Nowadays? Bad actors are financially motivated on all sides - there's malware-as-a-service shops, bitcoin and other cryptocurrencies attract both thieves and money launderers, you can rent out botnets for a few bucks an hour that can take down anyone not hiding behind one of the large CDNs. CSAM spreaders are even more a threat than before... back in the day, they'd fap off in solitude to teen pageants, nowadays virtually every service that allows UGC uploads has to deal with absurd amounts of CSAM, and they're all organized in the darknet to exchange tips about new places / ways to hide their crap in the clearnet because Tor just is too slow.
And honestly it's hard to cope with all of that, which means that self-hosting is out of the question unless you got a looot of time dealing with bad actors of all kinds, and people flock to the centralized megapolises and walled gardens instead. A subreddit for whatever ultra niche topic may feed Reddit and its AI, but at least Reddit takes care about botnets, CSAM and spam.

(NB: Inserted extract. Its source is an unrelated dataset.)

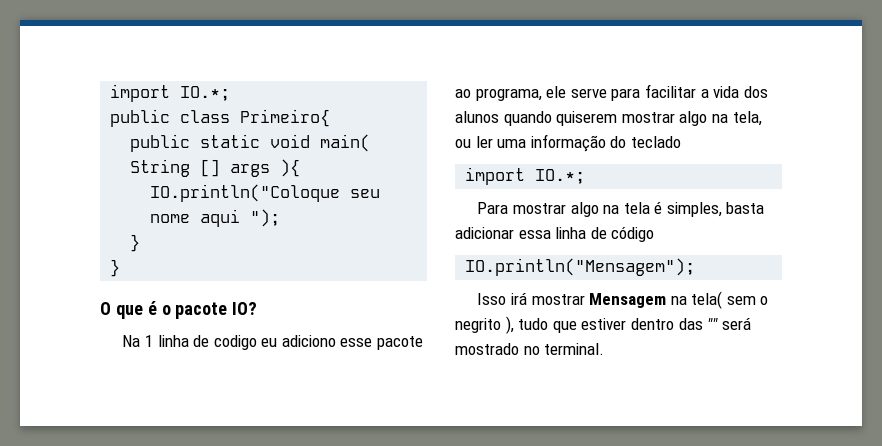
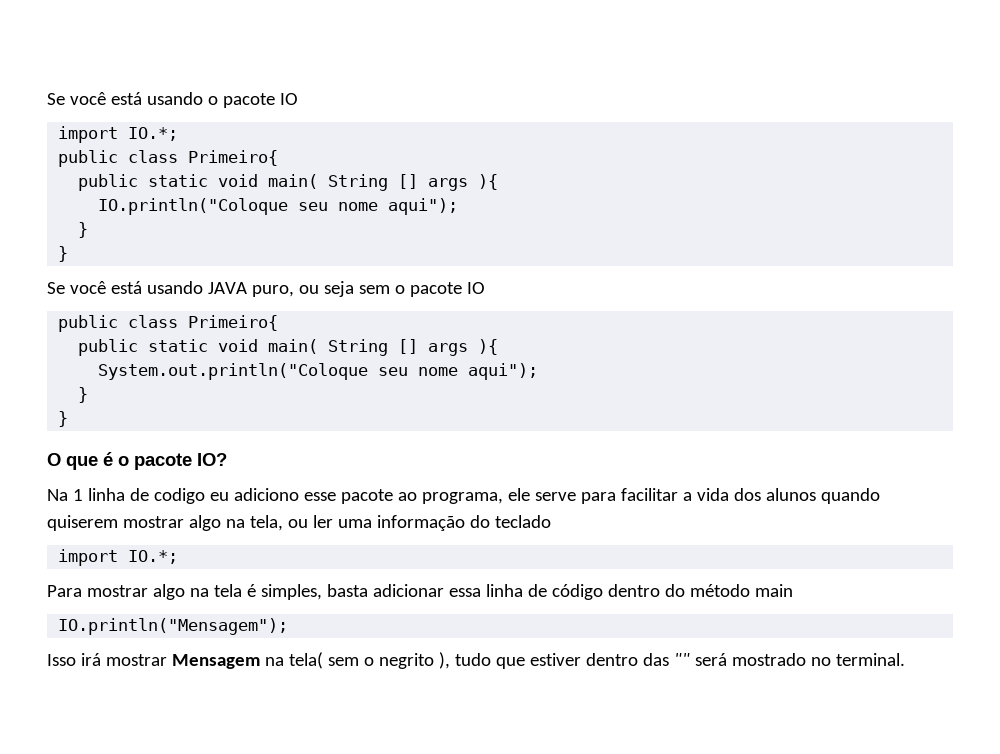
(110, 93) none -> [47,92,298,108] Se você está usando o pacote IO //
[200,209,281,227] aqui "); -> [388,198,459,215] [78,222,89,238] [58,246,69,262] [47,281,485,297] [58,315,279,332] [78,339,499,356] [98,363,539,380] aqui"); // } // } // Se você está usando JAVA puro, ou seja sem o pacote IO // public class Primeiro{ // public static void main( String [] args ){ // System.out.println("Coloque seu nome aqui");
(655, 234) none -> [607,584,793,597] dentro do método main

I think that Shodan and LetsEncrypt (or rather, Certificate Transparency) are partially to blame for the rise of cybercrime. Prior to both, if you'd just not share your domain name outside your social circle, chances were high you'd live on unnoticed in the wide seas of the Internet. But now, where you all but have to get a HTTPS certificate to avoid browser warnings, you also have to apply for such a certificate, and your domain name will appear in a public registry that can, is and will be mined by bad actors, and then visited by Shodan or by bad actors directly, all looking for common pitfalls or a zero-day patch you missed to apply in the first 15 minutes after the public release.